══ Data for this exercise ══

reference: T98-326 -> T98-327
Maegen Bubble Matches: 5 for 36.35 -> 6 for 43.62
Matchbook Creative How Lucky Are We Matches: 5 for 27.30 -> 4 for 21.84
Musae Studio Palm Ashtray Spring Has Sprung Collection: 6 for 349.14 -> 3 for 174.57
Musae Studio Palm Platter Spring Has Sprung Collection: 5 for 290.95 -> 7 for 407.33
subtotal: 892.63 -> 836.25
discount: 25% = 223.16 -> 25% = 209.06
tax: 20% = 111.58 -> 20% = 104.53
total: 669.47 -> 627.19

═══
══ Data for this exercise ══

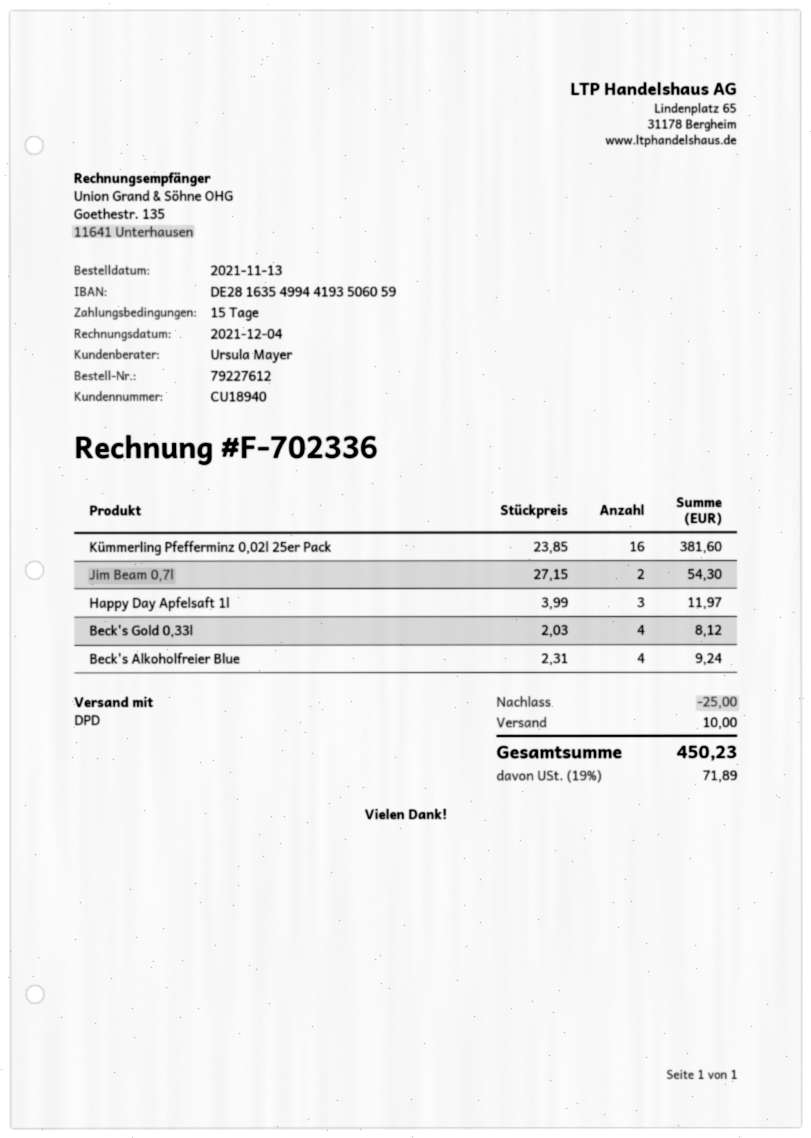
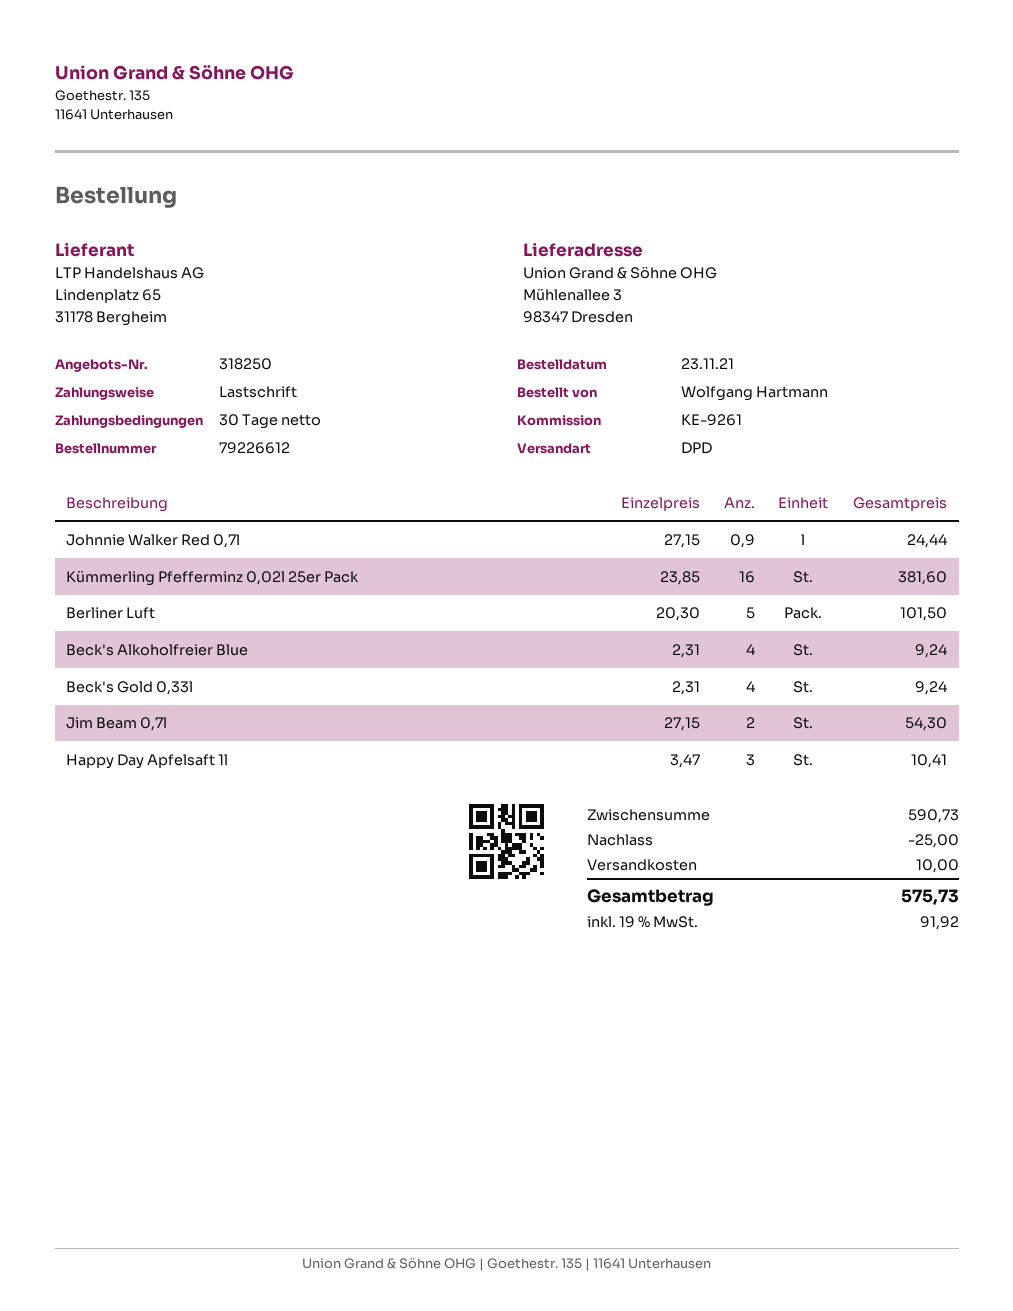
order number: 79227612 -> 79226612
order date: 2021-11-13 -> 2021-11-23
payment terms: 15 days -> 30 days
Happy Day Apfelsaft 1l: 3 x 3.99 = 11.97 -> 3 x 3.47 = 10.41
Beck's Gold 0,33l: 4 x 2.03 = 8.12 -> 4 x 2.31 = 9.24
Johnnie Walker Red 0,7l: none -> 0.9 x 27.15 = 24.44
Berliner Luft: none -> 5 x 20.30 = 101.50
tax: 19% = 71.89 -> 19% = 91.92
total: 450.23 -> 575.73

═══
══ Data for this exercise ══

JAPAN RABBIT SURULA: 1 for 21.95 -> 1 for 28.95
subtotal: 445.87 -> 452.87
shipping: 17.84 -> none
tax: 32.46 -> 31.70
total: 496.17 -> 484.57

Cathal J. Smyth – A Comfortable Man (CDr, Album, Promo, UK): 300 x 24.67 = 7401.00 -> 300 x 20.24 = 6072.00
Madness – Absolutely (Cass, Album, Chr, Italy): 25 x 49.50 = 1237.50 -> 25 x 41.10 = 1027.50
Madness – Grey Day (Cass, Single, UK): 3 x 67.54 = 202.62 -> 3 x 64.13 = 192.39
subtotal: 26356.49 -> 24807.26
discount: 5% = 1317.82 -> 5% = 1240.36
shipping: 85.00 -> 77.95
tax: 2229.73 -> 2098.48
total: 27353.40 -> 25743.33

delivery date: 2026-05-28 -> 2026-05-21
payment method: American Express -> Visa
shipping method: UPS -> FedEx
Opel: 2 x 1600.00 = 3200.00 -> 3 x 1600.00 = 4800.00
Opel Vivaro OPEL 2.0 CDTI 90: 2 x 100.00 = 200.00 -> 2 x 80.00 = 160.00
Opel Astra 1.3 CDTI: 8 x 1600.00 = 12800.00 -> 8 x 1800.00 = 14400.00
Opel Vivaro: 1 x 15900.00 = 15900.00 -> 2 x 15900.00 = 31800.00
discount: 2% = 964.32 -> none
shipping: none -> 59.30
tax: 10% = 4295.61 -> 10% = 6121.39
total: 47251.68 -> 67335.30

═══

● **Exercise directions**:
Copy each line of the records that contains the word "method".

● **Solution to this task**:
payment method: American Express -> Visa
shipping method: UPS -> FedEx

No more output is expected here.